• [Exercise description]: In the listing below, the lines starting at the line with "gap: 19px ->" and ending at the line with "border-radius: 12px ->" are to be output verbatim. Images stay out of the copy.
(Beginning of Supplied entries)
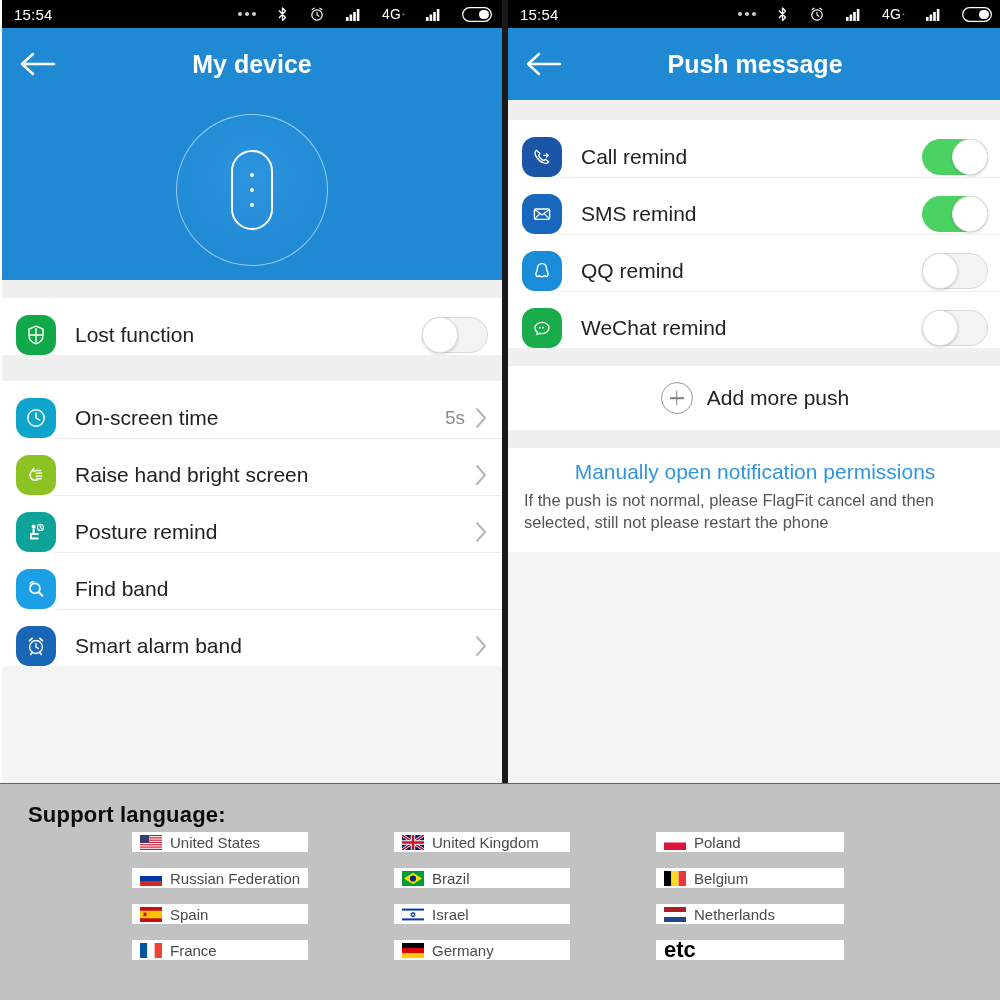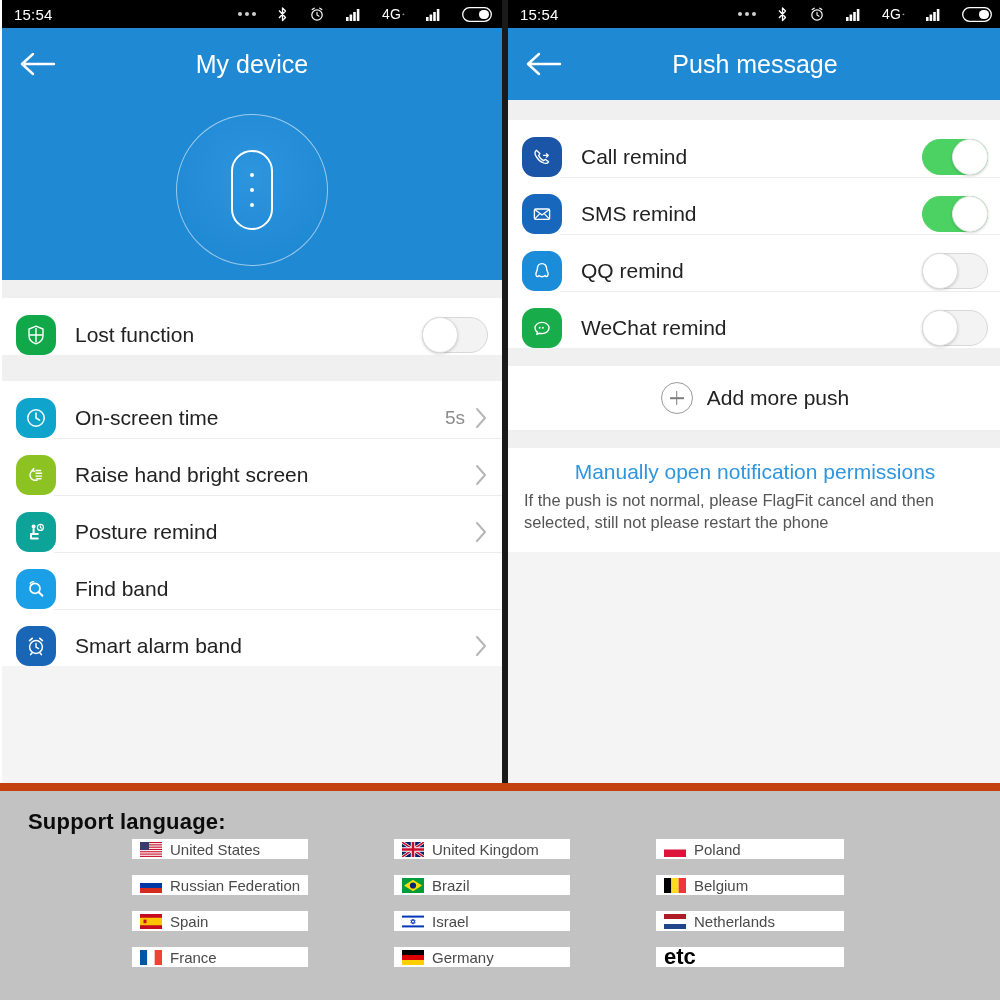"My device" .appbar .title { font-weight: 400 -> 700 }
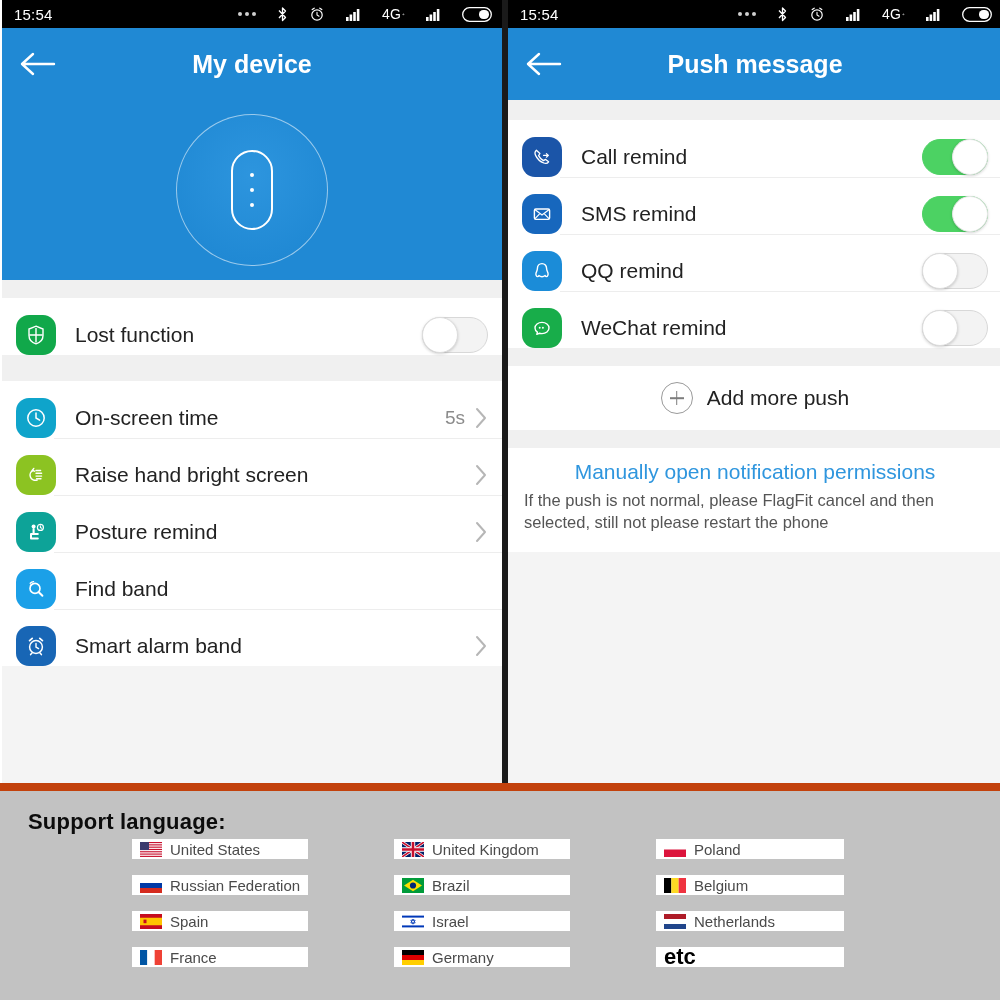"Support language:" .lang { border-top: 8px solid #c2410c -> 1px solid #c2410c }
(End of Supplied entries)
(Beginning of Supplied entries)
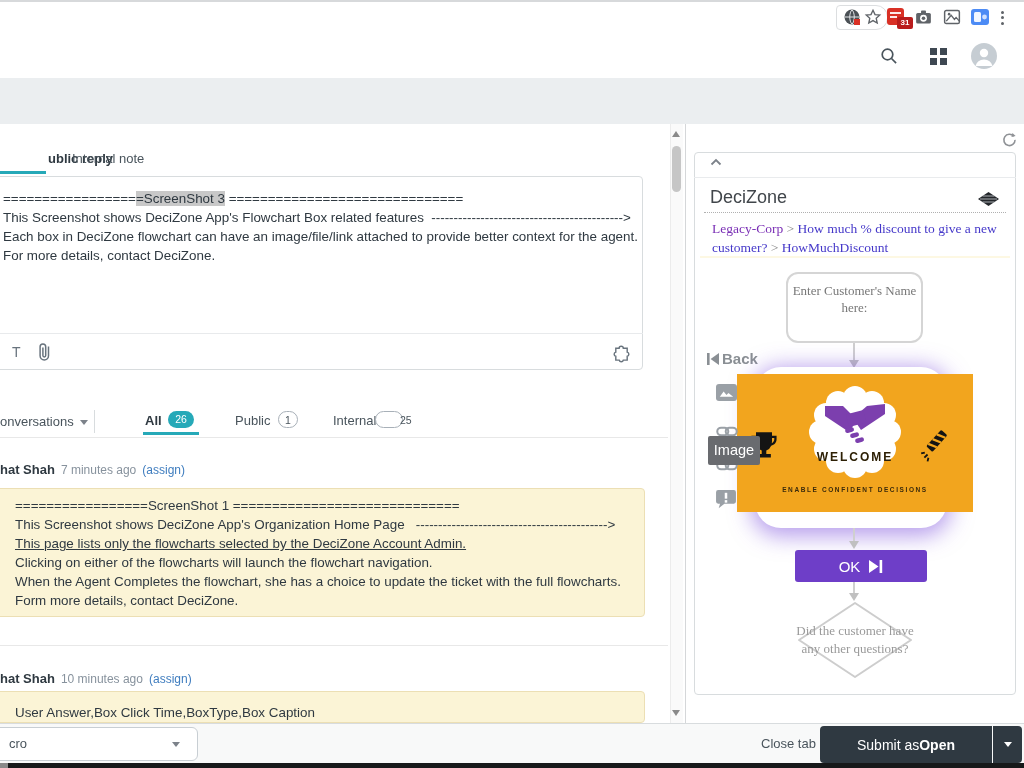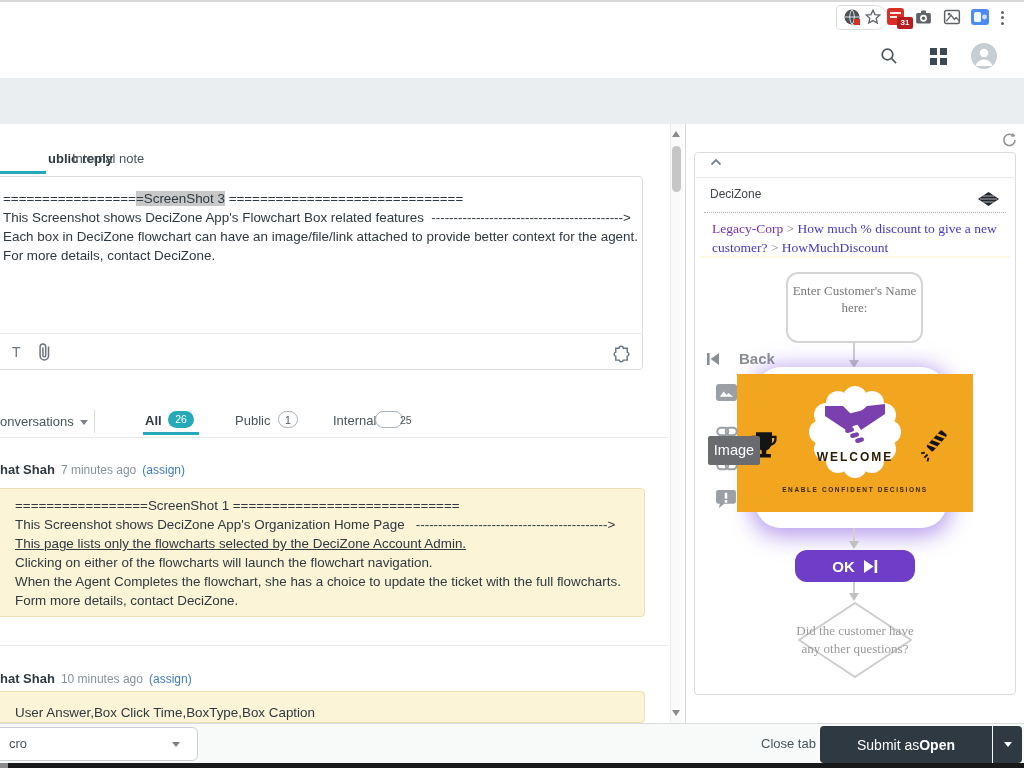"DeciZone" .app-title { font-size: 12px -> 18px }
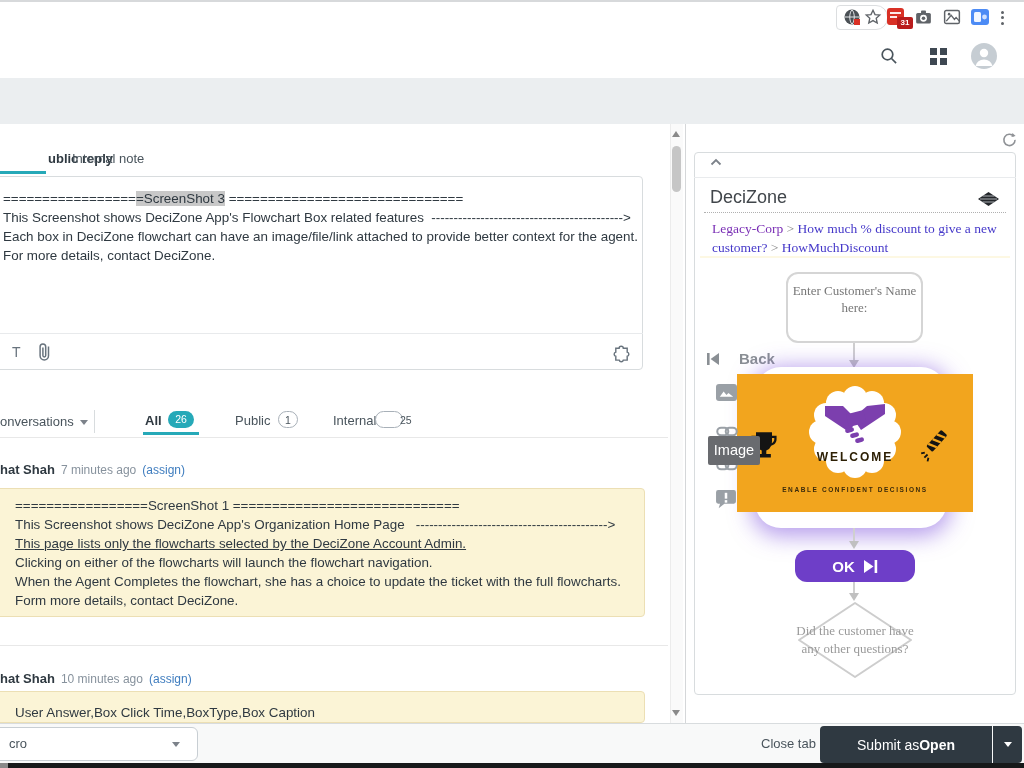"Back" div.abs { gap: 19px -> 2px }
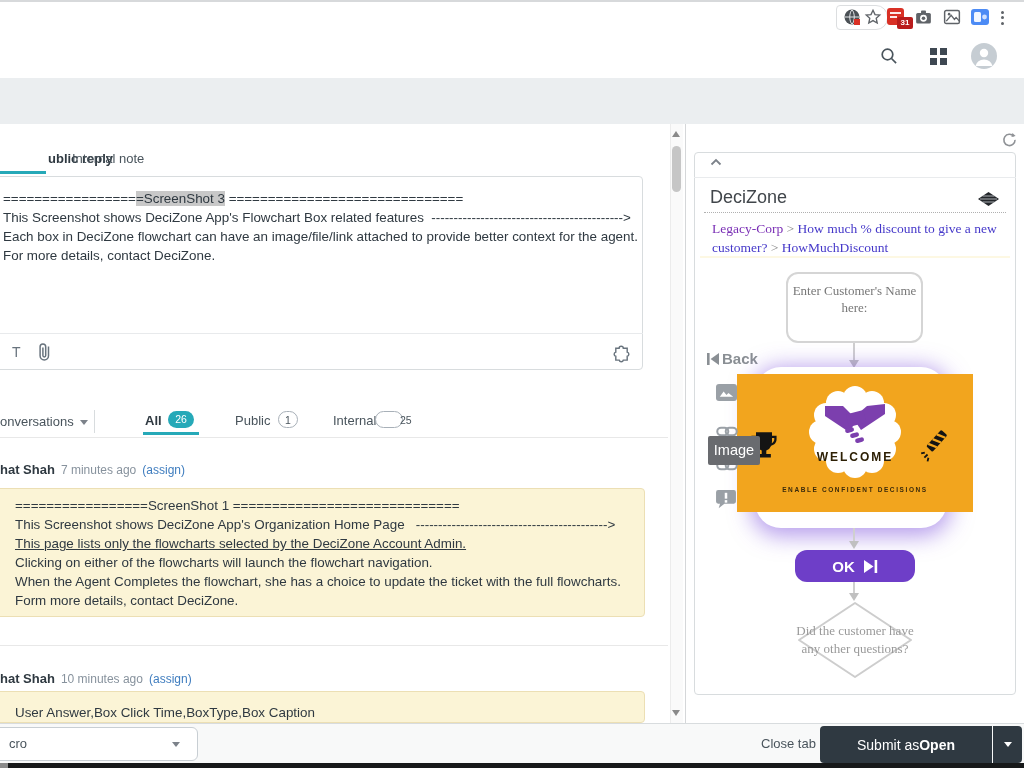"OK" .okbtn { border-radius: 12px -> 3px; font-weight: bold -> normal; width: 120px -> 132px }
(End of Supplied entries)
• [Written answer]:
"Back" div.abs { gap: 19px -> 2px }
"OK" .okbtn { border-radius: 12px -> 3px; font-weight: bold -> normal; width: 120px -> 132px }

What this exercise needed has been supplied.